All of these measures fundamentally stand at odds with the Republican party, which (not unlike the Democratic party) is repeatedly bankrolled by corporations. The more nuanced measures here are restoring voting rights to ex-felons and making Election Day a federal holiday. Both of these measures would, in theory, open the doors for an influx of votes from populations that think Democrat but fail to vote, either by way of having their basic rights as a citizen revoked for breaking the law (which is overseen by a flagrantly corrupt justice system) or for failing to turn up to polls on Election Day, which falls on a Tuesday during standard work hours.

Of course, McConnell isn’t alone in the efforts to prevent HR 1 from making substantive progress. But there are anti-corruption bills being proposed by the Republicans; one such bill, the DETER Act, would prevent anyone convicted of interfering in U.S. elections from entering the country.

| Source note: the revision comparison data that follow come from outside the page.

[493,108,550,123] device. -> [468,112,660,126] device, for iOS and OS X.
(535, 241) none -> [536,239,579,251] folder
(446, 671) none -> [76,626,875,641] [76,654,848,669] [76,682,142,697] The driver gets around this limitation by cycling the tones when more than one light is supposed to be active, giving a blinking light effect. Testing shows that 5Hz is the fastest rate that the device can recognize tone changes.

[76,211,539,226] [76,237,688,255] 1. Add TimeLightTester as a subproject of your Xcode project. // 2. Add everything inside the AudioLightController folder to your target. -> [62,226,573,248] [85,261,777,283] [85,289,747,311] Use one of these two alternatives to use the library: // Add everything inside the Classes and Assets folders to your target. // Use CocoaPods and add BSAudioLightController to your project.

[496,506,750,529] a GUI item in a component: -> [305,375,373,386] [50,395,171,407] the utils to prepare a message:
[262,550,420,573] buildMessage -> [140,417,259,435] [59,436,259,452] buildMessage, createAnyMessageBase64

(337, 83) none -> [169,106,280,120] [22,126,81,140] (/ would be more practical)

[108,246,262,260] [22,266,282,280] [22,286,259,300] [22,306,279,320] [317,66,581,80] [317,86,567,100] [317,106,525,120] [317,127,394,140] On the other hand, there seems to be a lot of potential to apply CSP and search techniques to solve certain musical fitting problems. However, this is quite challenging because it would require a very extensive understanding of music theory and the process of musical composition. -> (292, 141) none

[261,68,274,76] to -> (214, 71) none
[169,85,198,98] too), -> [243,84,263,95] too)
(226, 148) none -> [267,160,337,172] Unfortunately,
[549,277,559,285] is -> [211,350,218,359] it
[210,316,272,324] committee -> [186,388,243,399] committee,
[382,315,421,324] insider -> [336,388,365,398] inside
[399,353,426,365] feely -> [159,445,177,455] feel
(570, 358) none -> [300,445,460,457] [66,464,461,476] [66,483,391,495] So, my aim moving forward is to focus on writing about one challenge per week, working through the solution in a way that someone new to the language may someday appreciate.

Another, proposed by Senator Lindsey Graham, one of Trump’s biggest defenders, would bolster election security; however, McConnell is likely to disregard an anti-corruption bill brought to him by his own party, out of fear that the Democrats might amend it.

Remarkably, we’ve made it this far into the article without mentioning Russia. As Vox notes, political and cybersecurity experts fear for the repeat occurrence of Russia’s involvement in the 2020 election. Trump, recently on the phone with Vladimir Putin, never broached the topic of Russia’s potential meddling in 2020—why would he? That would undermine the legitimacy of his own election.

The discourse surrounding Russia’s involvement in the 2016 election has been exhausting, a slowly unfurling narrative that reveals more and more layers to the blatant corruption that plagues American politics. It’s not yielding any positive results, save for stoking anger on the left.

The obvious takeaway from the Russia discourse, however, is the most relevant: Election security is an imperative. For a party that so actively seeks to defend ill-defined concepts of democracy and autonomy, you’d think they’d do more to protect it.